##### Task input #####
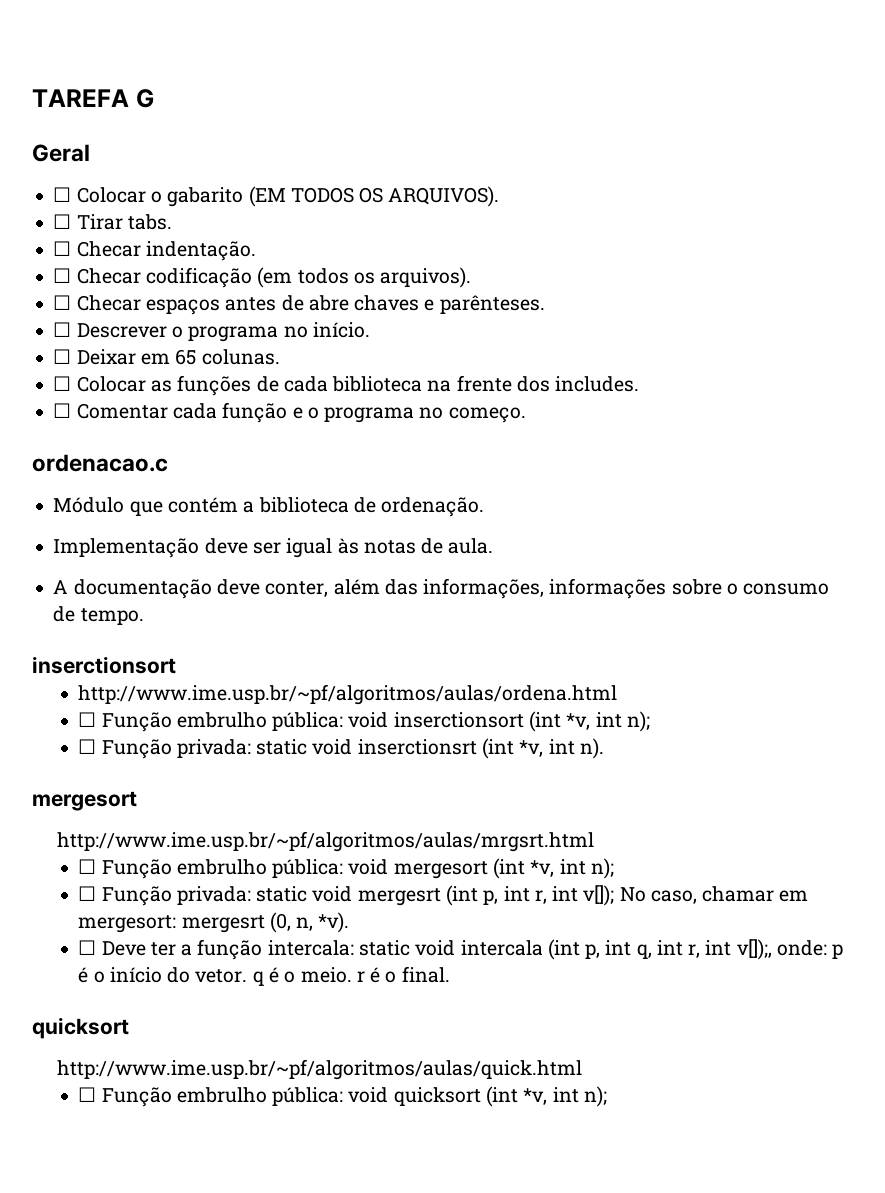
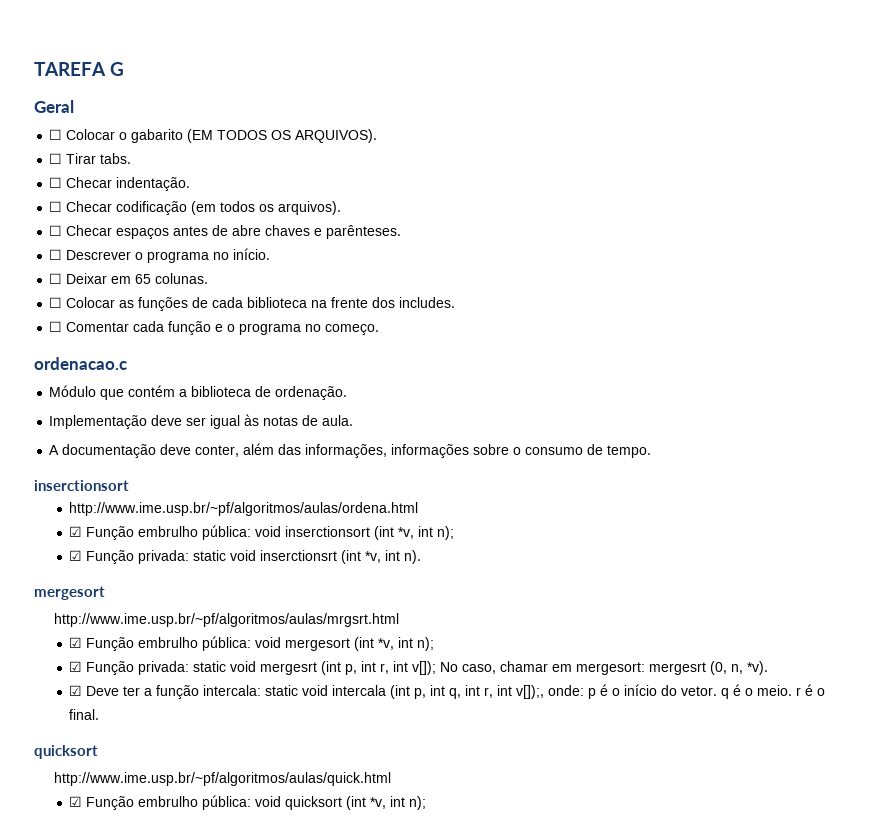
- ☐ Função embrulho pública: void inserctionsort (int *v, int n);
+ ☑ Função embrulho pública: void inserctionsort (int *v, int n);
- ☐ Função privada: static void inserctionsrt (int *v, int n).
+ ☑ Função privada: static void inserctionsrt (int *v, int n).
- ☐ Função embrulho pública: void mergesort (int *v, int n);
+ ☑ Função embrulho pública: void mergesort (int *v, int n);
- ☐ Função privada: static void mergesrt (int p, int r, int v[]); No caso, chamar em mergesort: mergesrt (0, n, *v).
+ ☑ Função privada: static void mergesrt (int p, int r, int v[]); No caso, chamar em mergesort: mergesrt (0, n, *v).
- ☐ Deve ter a função intercala: static void intercala (int p, int q, int r, int v[]);, onde: p é o início do vetor. q é o meio. r é o final.
+ ☑ Deve ter a função intercala: static void intercala (int p, int q, int r, int v[]);, onde: p é o início do vetor. q é o meio. r é o final.
- ☐ Função embrulho pública: void quicksort (int *v, int n);
+ ☑ Função embrulho pública: void quicksort (int *v, int n);

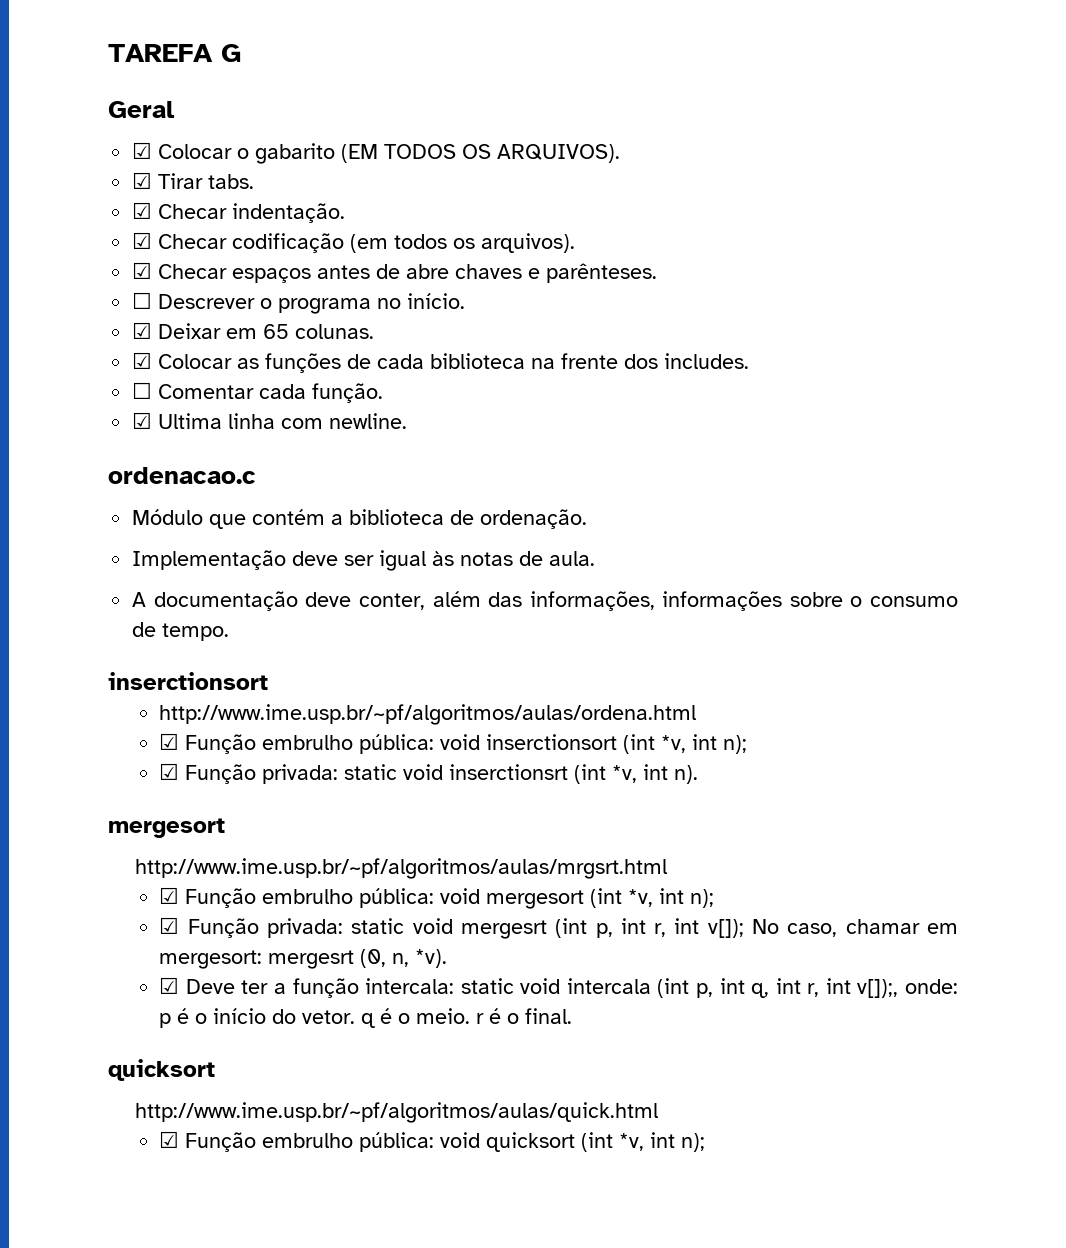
- ☐ Colocar o gabarito (EM TODOS OS ARQUIVOS).
+ ☑ Colocar o gabarito (EM TODOS OS ARQUIVOS).
- ☐ Tirar tabs.
+ ☑ Tirar tabs.
- ☐ Checar indentação.
+ ☑ Checar indentação.
- ☐ Checar codificação (em todos os arquivos).
+ ☑ Checar codificação (em todos os arquivos).
- ☐ Checar espaços antes de abre chaves e parênteses.
+ ☑ Checar espaços antes de abre chaves e parênteses.
- ☐ Deixar em 65 colunas.
+ ☑ Deixar em 65 colunas.
- ☐ Colocar as funções de cada biblioteca na frente dos includes.
+ ☑ Colocar as funções de cada biblioteca na frente dos includes.
- ☐ Comentar cada função e o programa no começo.
+ ☐ Comentar cada função.
+ ☑ Ultima linha com newline.

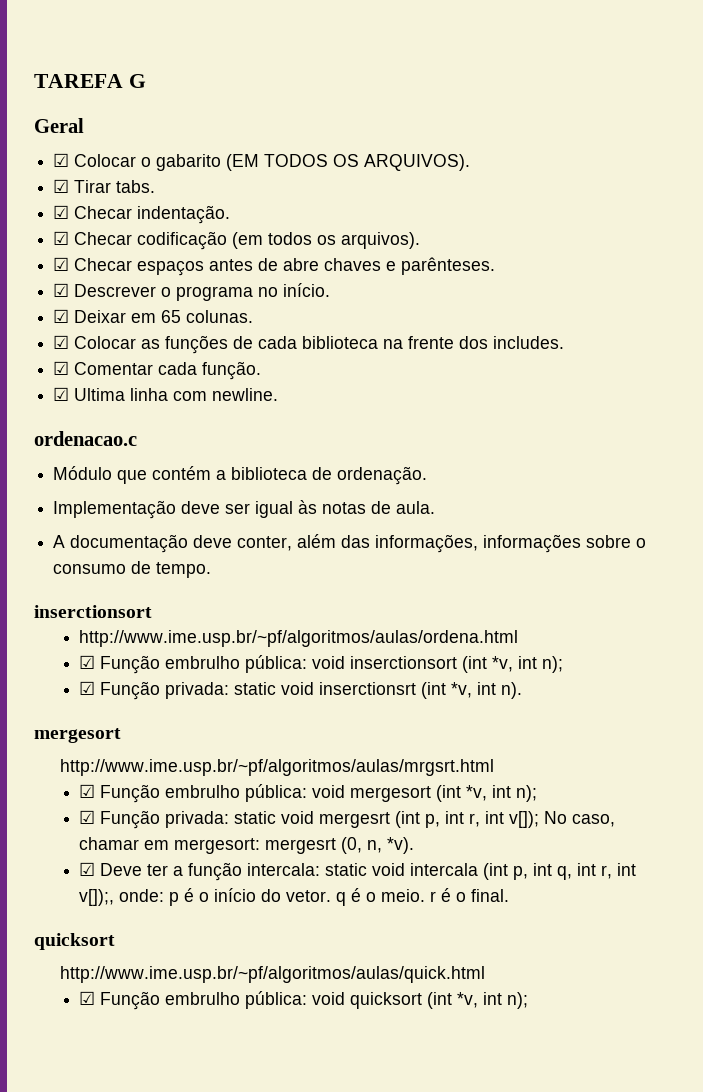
- ☐ Descrever o programa no início.
+ ☑ Descrever o programa no início.
- ☐ Comentar cada função.
+ ☑ Comentar cada função.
#####
Every line in the records above that contains the word "final" is to be copied out.

- ☐ Deve ter a função intercala: static void intercala (int p, int q, int r, int v[]);, onde: p é o início do vetor. q é o meio. r é o final.
+ ☑ Deve ter a função intercala: static void intercala (int p, int q, int r, int v[]);, onde: p é o início do vetor. q é o meio. r é o final.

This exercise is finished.